- **DESCRIPTION OF THE TASK**: The full listing should be written out verbatim, and its images should be dropped.
*** EXCERPTED DATA ***
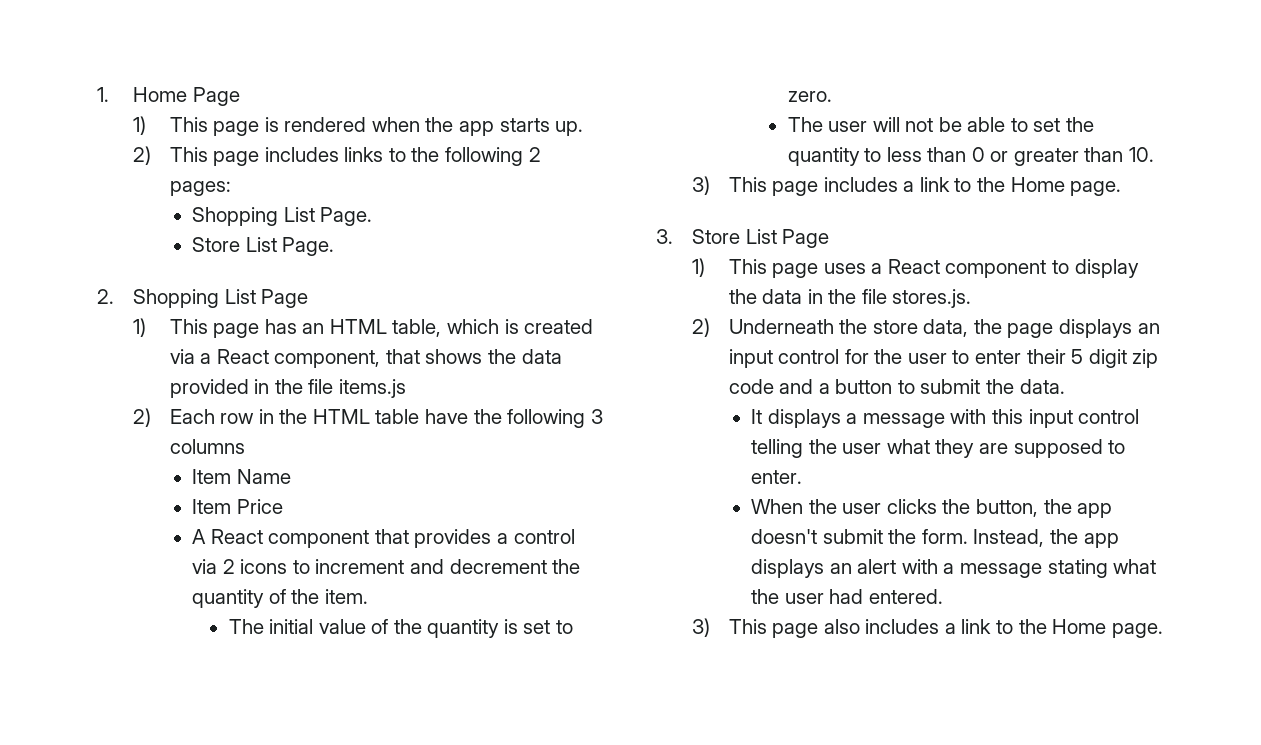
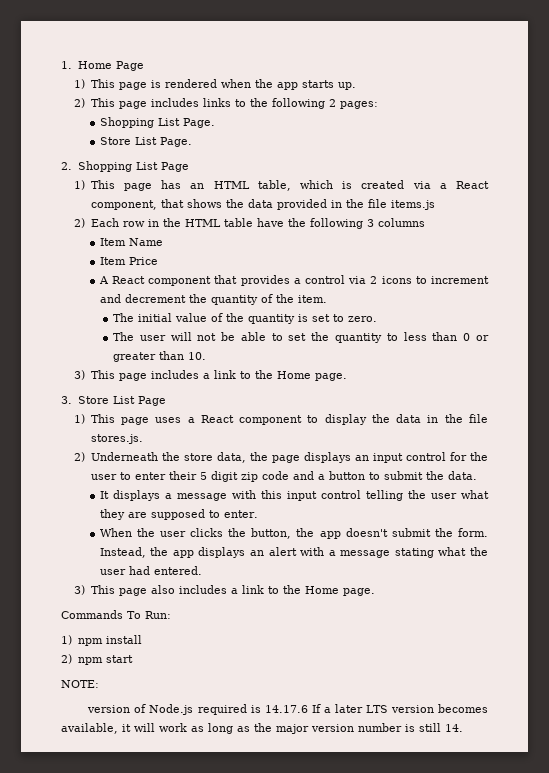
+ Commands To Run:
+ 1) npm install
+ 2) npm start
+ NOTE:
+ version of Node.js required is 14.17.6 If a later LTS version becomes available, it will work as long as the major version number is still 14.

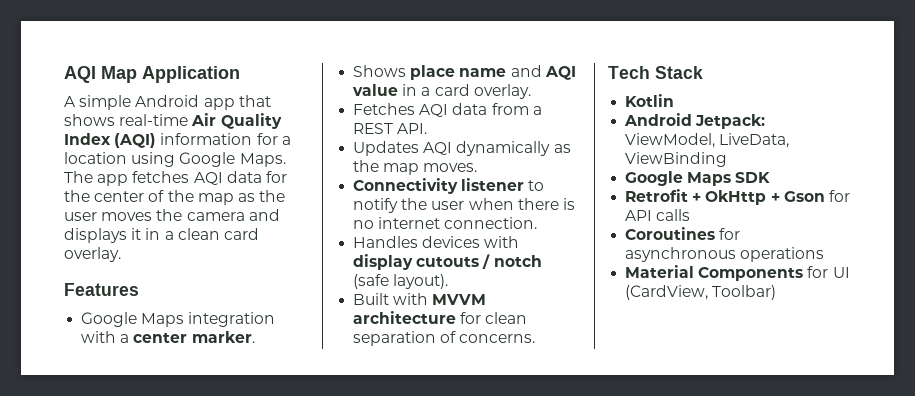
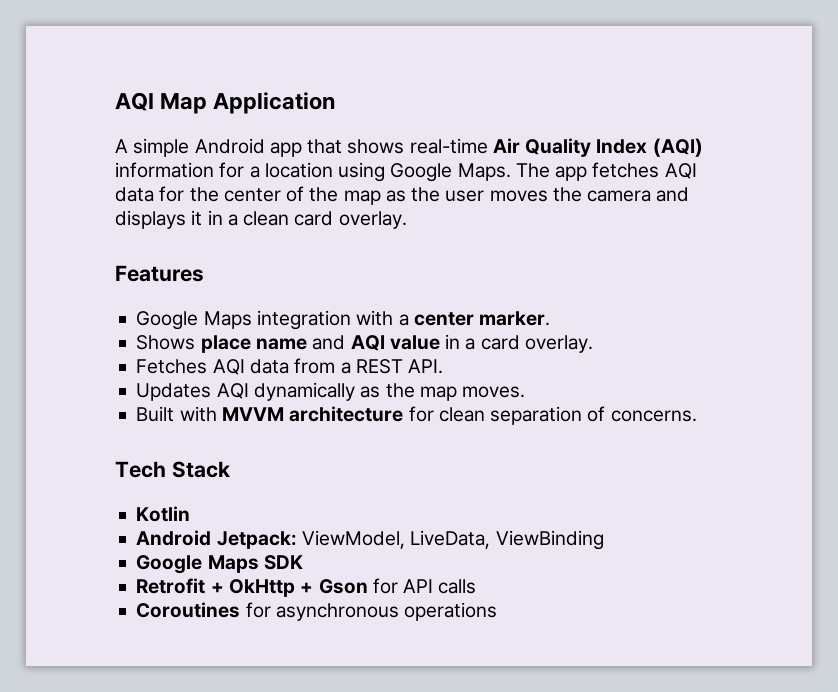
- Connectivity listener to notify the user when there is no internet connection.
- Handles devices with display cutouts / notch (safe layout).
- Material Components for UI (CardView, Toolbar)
*** End of EXCERPTED DATA ***
- **ANSWER FOR THE TASK**:
+ Commands To Run:
+ 1) npm install
+ 2) npm start
+ NOTE:
+ version of Node.js required is 14.17.6 If a later LTS version becomes available, it will work as long as the major version number is still 14.

- Connectivity listener to notify the user when there is no internet connection.
- Handles devices with display cutouts / notch (safe layout).
- Material Components for UI (CardView, Toolbar)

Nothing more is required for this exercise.